Med Sci Monit 2004; 10(3): 80-87
Available online: 2004-06-16
Background:T2-hyperintense foci are one of the most frequent findings in cerebral magnetic resonance imaging (MRI). They can pose serious diagnostic problems which is reflected by their English name and abbreviation – UBOs (Unidentified Bright Objects).Material/Methods: Cerebral MRI results of 246 patients (134 females, 112 males), aged 2 –79 years, were analyzed. The examinations were done with the 0.5 and 1.5 T MRI scanners. T1-, PD or FLAIR and T2-weighted images were obtained. Diffusion-weighted imaging (DWI) was also performed in a high field system.Results: The following diagnoses were established: widened perivascular spaces in 11 cases, foci most probably associated with brain aging –21, with migraine –15, ischaemic changes –52, vasculitis –12, hypoxic-ischaemic changes –8, haemorrhagic foci –11, inflammatory changes –20, multiple sclerosis –50, central pontine and extrapontine myelinolysis –7, metastases –7, changes caused by radio-and chemotherapy – 8, lesions associated with neurometabolic diseases – 10, CNS degenerative diseases – 13, eclampsia – 1.Conclusions: MRI is a sensitive method of CNS focal lesions detection but is less specific as far as their differentiation is concerned.
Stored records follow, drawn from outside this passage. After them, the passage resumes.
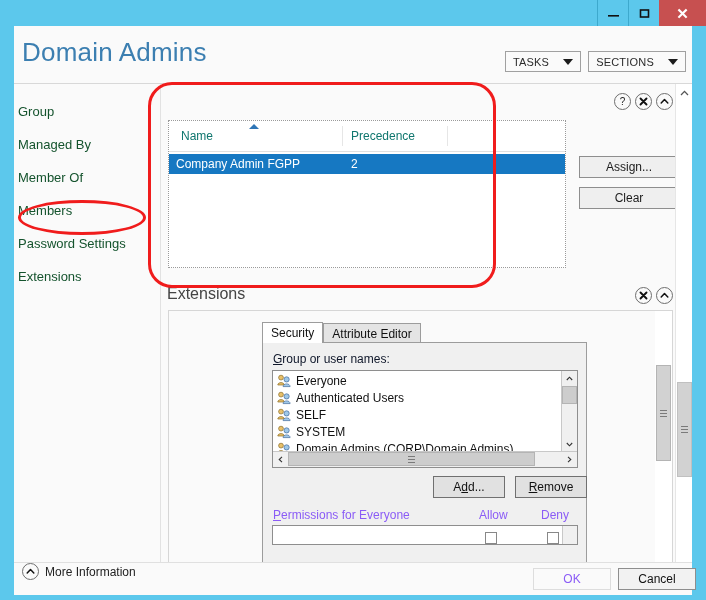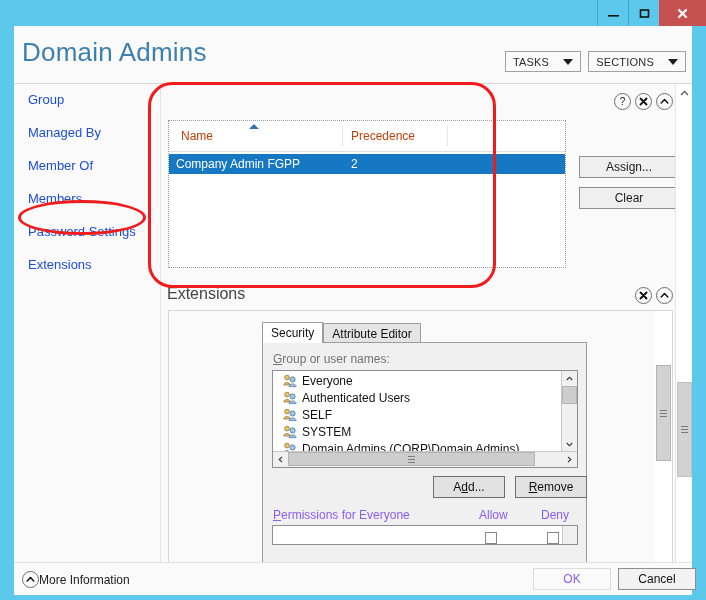--- a/index.html
+++ b/index.html
@@ -38,7 +38,7 @@
 
   
   .nav{position:absolute;left:0;top:58px;width:146px;height:502px;background:#FAFAFA;}
-  .nav-item{height:27px;display:flex;align-items:flex-start;padding-left:14px;font-size:13px;color:#1d4ed8;}
+  .nav-item{height:27px;display:flex;align-items:flex-end;padding-left:4px;font-size:13px;color:#14532d;}
 
   
   .v-rule{position:absolute;left:146px;top:58px;width:1px;height:502px;background:#E2E2E2;}

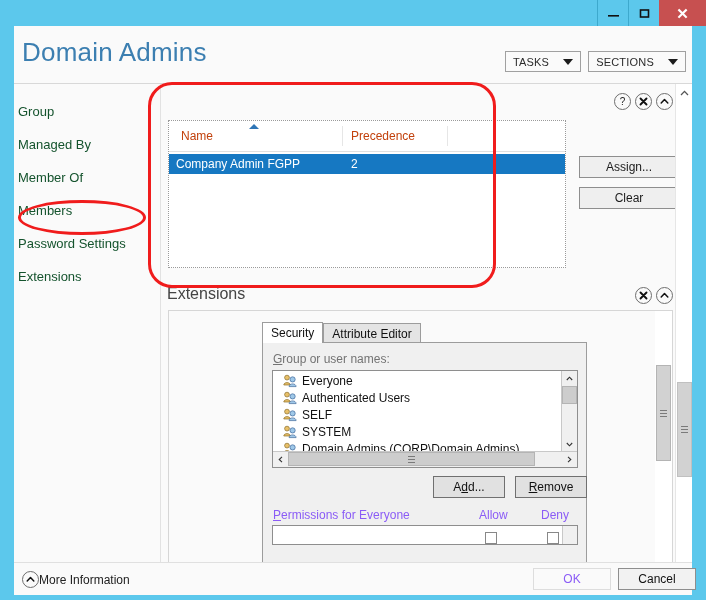--- a/index.html
+++ b/index.html
@@ -58,7 +58,7 @@
   
   .listpanel{position:absolute;border:1px dotted #9a9a9a;background:#fff;box-sizing:border-box;}
   .lp-head{height:30px;border-bottom:1px solid #E0E0E0;position:relative;background:#fff;}
-  .lp-col{position:absolute;top:8px;font-size:12px;color:#c2410c;}
+  .lp-col{position:absolute;top:8px;font-size:12px;color:#0f766e;}
   .lp-colsep{position:absolute;top:5px;width:1px;height:20px;background:#E6E6E6;}
   .sortarrow{position:absolute;width:0;height:0;border-left:5px solid transparent;
              border-right:5px solid transparent;border-bottom:5px solid #2E75B6;}

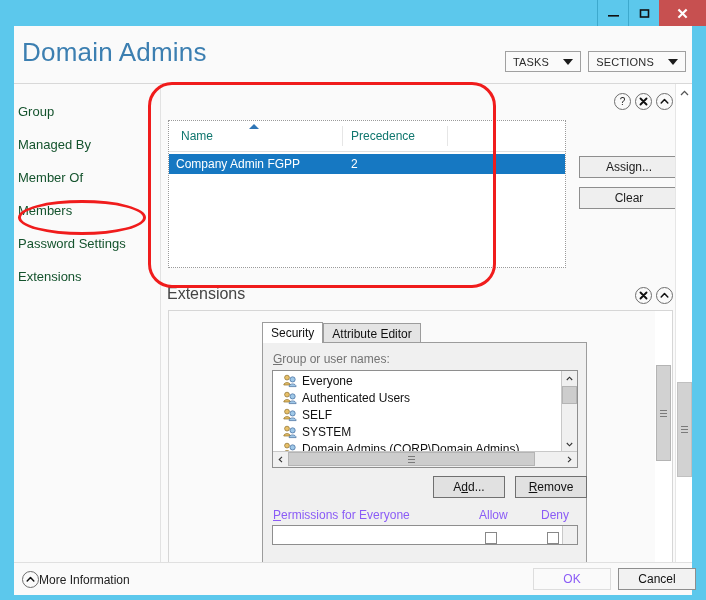--- a/index.html
+++ b/index.html
@@ -78,7 +78,7 @@
   .tab.active{background:#FFFFFF;height:21px;position:relative;z-index:3;justify-content:center;}
   .tabbody{position:absolute;border:1px solid #9C9C9C;background:#F0F0F0;box-sizing:border-box;}
 
-  .lbl{position:absolute;font-size:12px;color:#737373;}
+  .lbl{position:absolute;font-size:12px;color:#0f172a;}
   .lbl u{text-decoration:underline;}
 
   .listbox{position:absolute;border:1px solid #8E8E8E;background:#fff;box-sizing:border-box;overflow:hidden;}

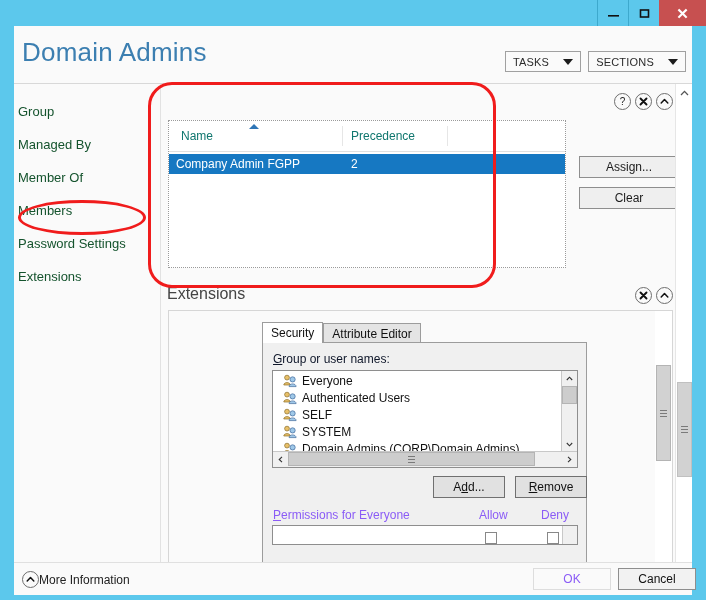--- a/index.html
+++ b/index.html
@@ -82,7 +82,7 @@
   .lbl u{text-decoration:underline;}
 
   .listbox{position:absolute;border:1px solid #8E8E8E;background:#fff;box-sizing:border-box;overflow:hidden;}
-  .lbitem{height:17px;display:flex;align-items:center;gap:4px;padding-left:10px;font-size:12px;color:#111;}
+  .lbitem{height:17px;display:flex;align-items:center;gap:4px;padding-left:4px;font-size:12px;color:#111;}
   .usericon{width:15px;height:14px;position:relative;flex:0 0 auto;}
 
   .sb-v{position:absolute;right:0;top:0;width:15px;bottom:15px;background:#F0F0F0;border-left:1px solid #C8C8C8;}

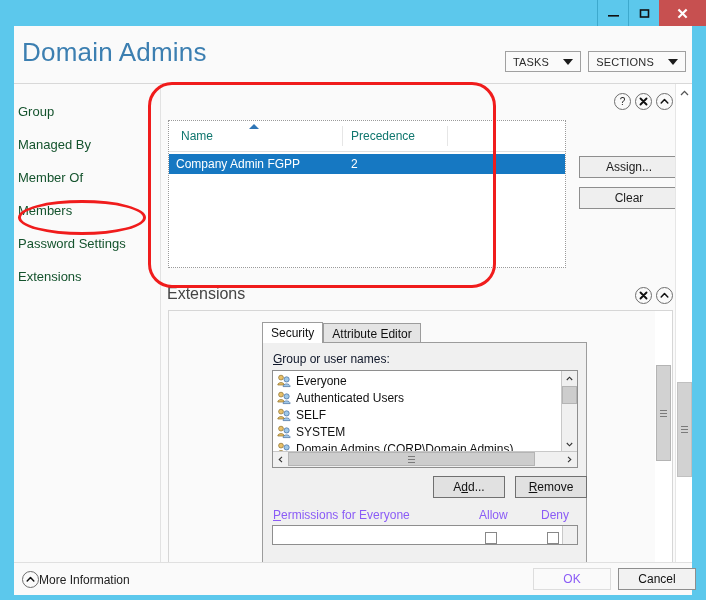--- a/index.html
+++ b/index.html
@@ -107,7 +107,7 @@
 
   
   .footer{position:absolute;left:14px;top:562px;width:678px;height:32px;background:#FAFAFA;border-top:1px solid #E0E0E0;}
-  .moreinfo{position:absolute;left:8px;top:8px;display:flex;align-items:center;font-size:12px;color:#222;}
+  .moreinfo{position:absolute;left:8px;top:0;display:flex;align-items:center;gap:6px;font-size:12px;color:#222;}
   .footbtn{position:absolute;top:5px;height:22px;width:78px;border:1px solid #ADADAD;background:#FAFAFA;
            display:flex;align-items:center;justify-content:center;font-size:12px;box-sizing:border-box;}
   .footbtn.disabled{color:#8b5cf6;border-color:#DDDDDD;background:#FAFAFA;}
Particular features of the focal lesions on MR images (number, size, location, presence or lack of edema, reaction to contrast medium, evolution in time), as well as accompanying features (atrophy of particular brain structures, postcontrast enhancement of leptomeninges, coexistence of diffuse lesions, coexistence of spinal lesions) are the significant differentiating elements. However, they can not be considered in isolation from clinical data and other diagnostic tests results.